I hope we don’t have to do that again because it’s uncomfortable. We’re trained, I think, appropriately, on how to read a paper and the things that we’re supposed to look for—looking closely through the different tables. It makes us uncomfortable to draw conclusions off anything less than that. Even early on, obviously, in the first update, we wanted to give some treatment updates, but there were no good treatment trials. At that point, we were talking about preprints and nonrandomized trials because that was what was having an impact at that moment. That’s how we try to balance it.

Richterman: Yeah, we’re not trying to draw any conclusions. We try to really point out where the uncertainties remain. I don’t want to point to any specific studies, but a lot of the press releases are conflicting and they don’t make a lot of sense sometimes. And we try to just point out what has at least been released.

From a virology point of view, what’s the most intriguing thing so far about this virus?

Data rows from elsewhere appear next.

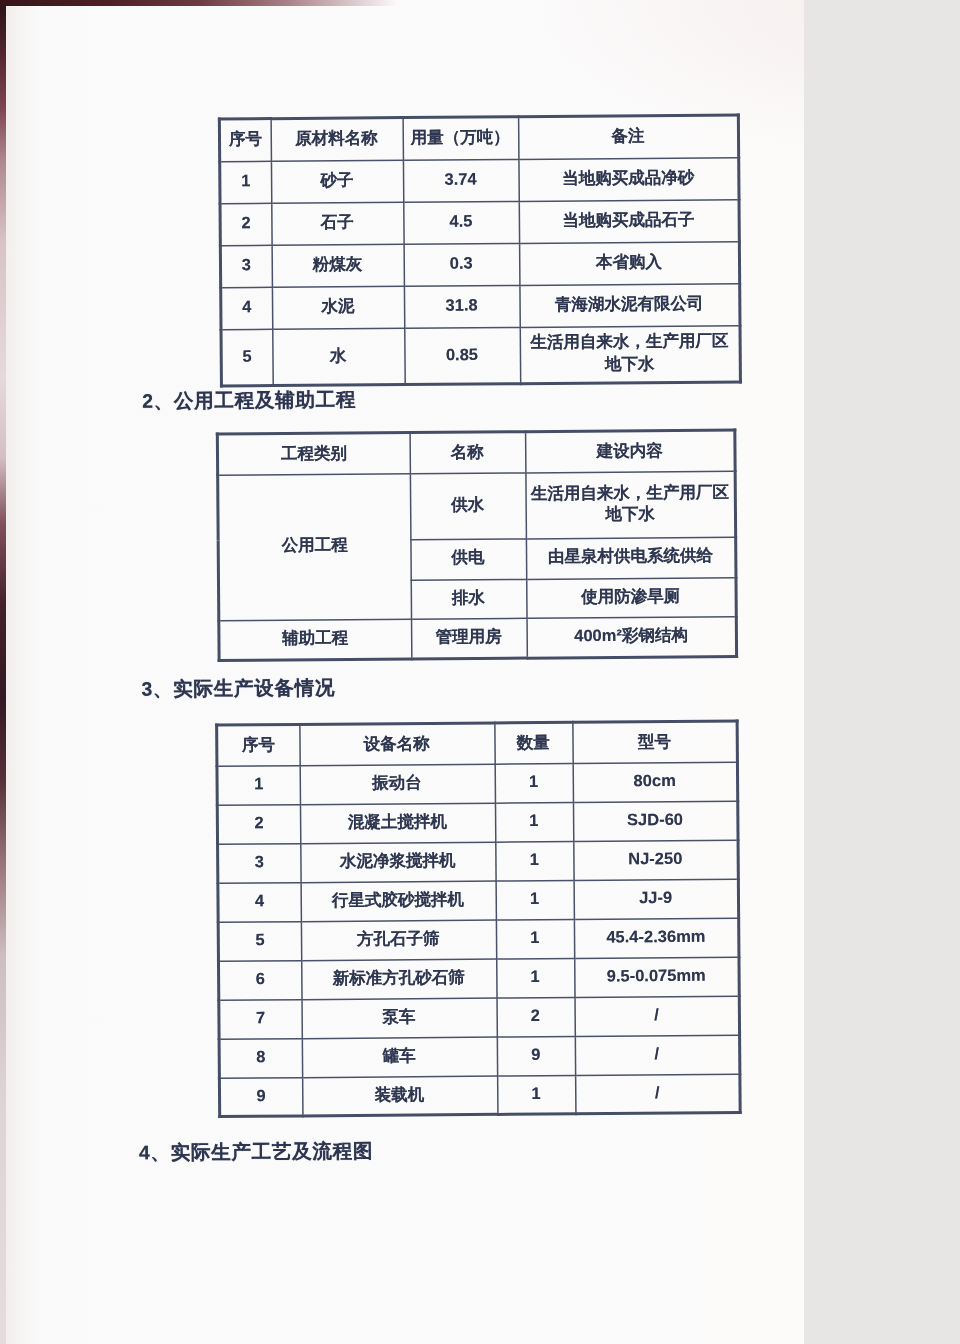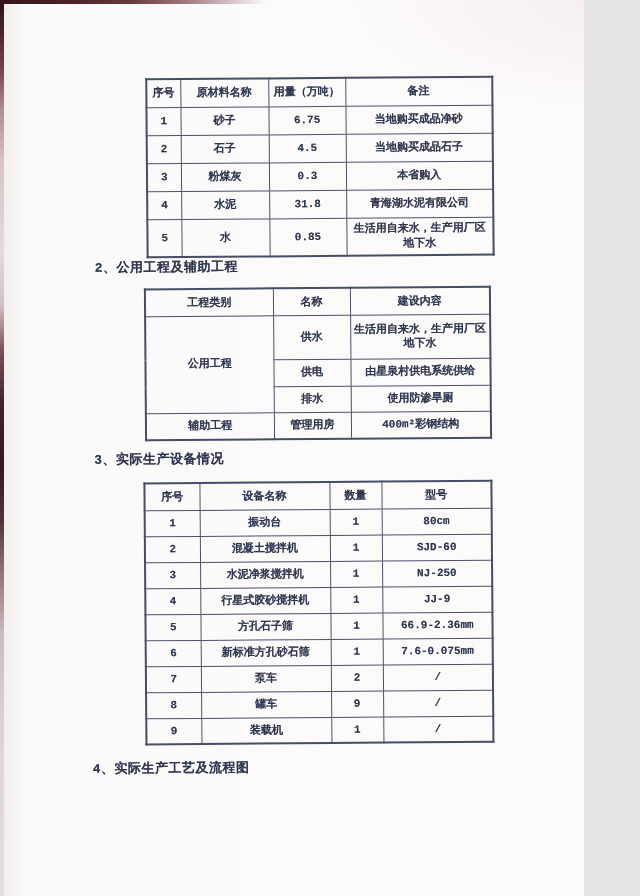--- a/index.html
+++ b/index.html
@@ -4,11 +4,11 @@
 <style>
   html,body{margin:0;padding:0;background:#e8e6e4;}
   .stage{
-    position:relative;width:584px;height:896px;overflow:hidden;
+    position:relative;width:536px;height:896px;overflow:hidden;
     background:
       radial-gradient(ellipse 420px 160px at 640px 0px, rgba(238,218,220,0.45), rgba(238,218,220,0) 70%),
       linear-gradient(to right, #f1ecec 0px, #fbfafa 26px, #fcfbfa 100%);
-    font-family:Liberation Mono, monospace;
+    font-family:Liberation Sans, sans-serif;
   }
   .tilt{position:absolute;inset:0;transform:rotate(-0.45deg);transform-origin:320px 430px;}
   .edge-left{

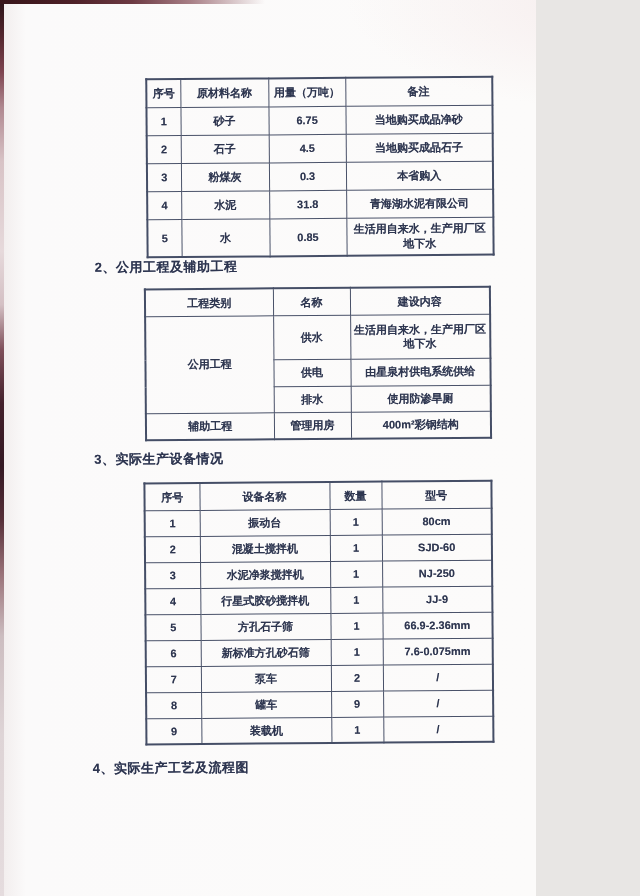--- a/index.html
+++ b/index.html
@@ -79,7 +79,7 @@
       <tr>
         <td>1</td>
         <td>砂子</td>
-        <td>6.75</td>
+        <td>3.74</td>
         <td>当地购买成品净砂</td>
       </tr>
       <tr>

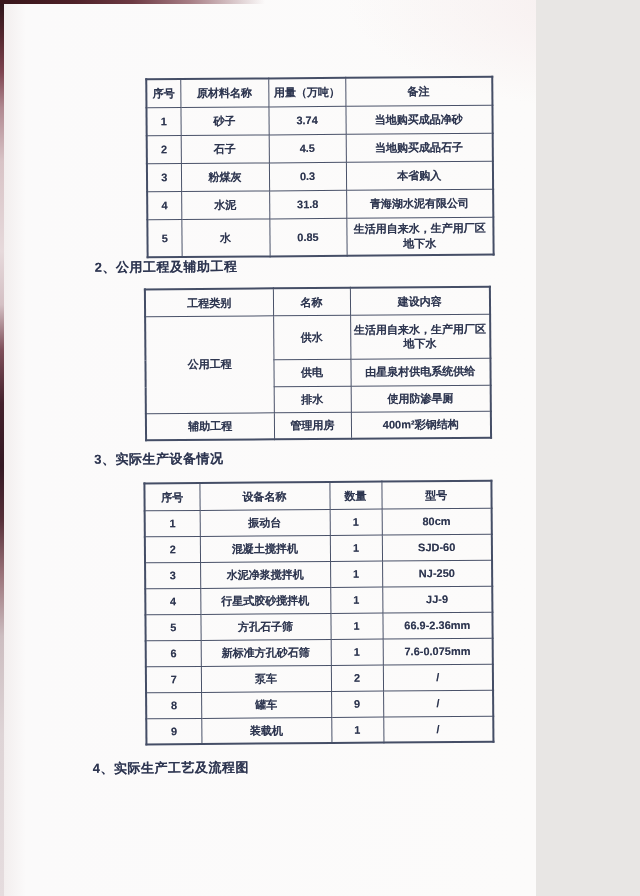--- a/index.html
+++ b/index.html
@@ -188,7 +188,7 @@
         <td>5</td>
         <td>方孔石子筛</td>
         <td>1</td>
-        <td>66.9-2.36mm</td>
+        <td>45.4-2.36mm</td>
       </tr>
       <tr>
         <td>6</td>

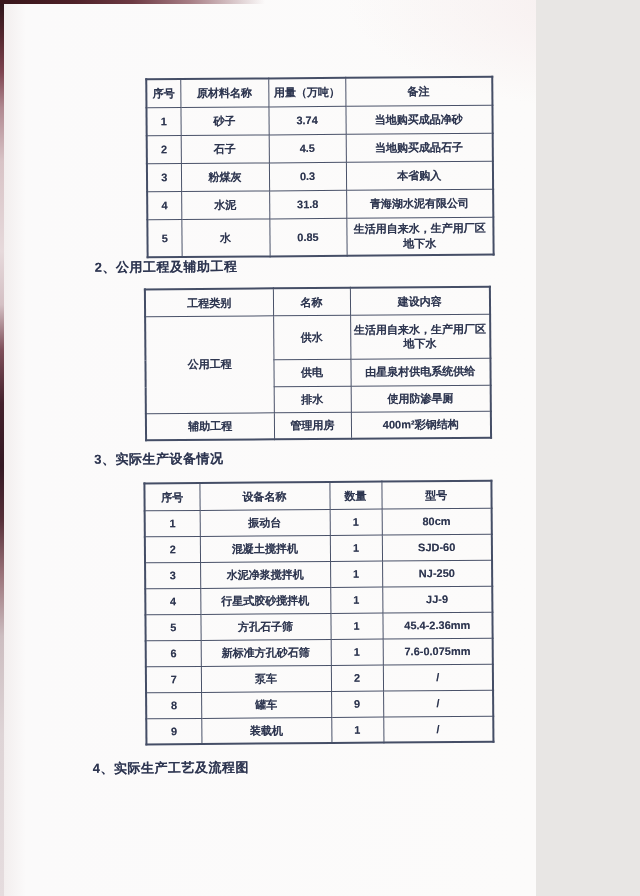--- a/index.html
+++ b/index.html
@@ -194,7 +194,7 @@
         <td>6</td>
         <td>新标准方孔砂石筛</td>
         <td>1</td>
-        <td>7.6-0.075mm</td>
+        <td>9.5-0.075mm</td>
       </tr>
       <tr>
         <td>7</td>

Meyerowitz: We spent a lot of time going through cell entry data. Very early on the focus was almost exclusively on the ACE2 [angiotensin-converting enzyme 2] receptor and is ACE2 the answer for everything—Is it the cause of the difference in outcomes based on age? It’s been very exciting to see the work that’s been done about other potential mechanisms for cellular entry.

Then I think the questions of shedding—what does shedding represent in terms of infectious virus, what is just viral RNA? The question of viremia that we started to address in update part 4 has been incredibly interesting.

Aaron and I have talked about trying not to make comparisons to other viruses or other processes because this is a completely new disease. Just because you know something was true for influenza or for some other virus, you can’t make those same assumptions here. Even things that you know about SARS-CoV, for example, the potential entry into T lymphocytes being much more easy with SARS-CoV2 compared to SARS-CoV. It’s humbling, but it drives the point home again that until you know something, you can’t say that you know something. You really have to wait for the science to be done, for the good high-quality studies to prove each step of the way because it’s a completely new virus.

Richterman: I don’t know if it’s the virology, but I find the interactions with our immune system very interesting. There are some interesting hypotheses around cellular immunity and the development of neutralizing antibodies, and a major unanswered question is why there’s such a wide spectrum of disease. I don’t think we know and it’s an important gap. The few papers so far about the immune response are mostly hypothesis-generating at this point. Down the line, this will have big implications for vaccine development, which we’re all very hopeful for, so hopefully a lot more to come on that.

How long will you continue doing the updates?

Meyerowitz: The next one is May 19th. We’re going to do at least a few more. I think we both wrap up at the end of June.

Richterman: We’ll keep it going for as long as we can and as long as we think that people are finding it useful.

Meyerowitz and Richterman report no conflicts of interest.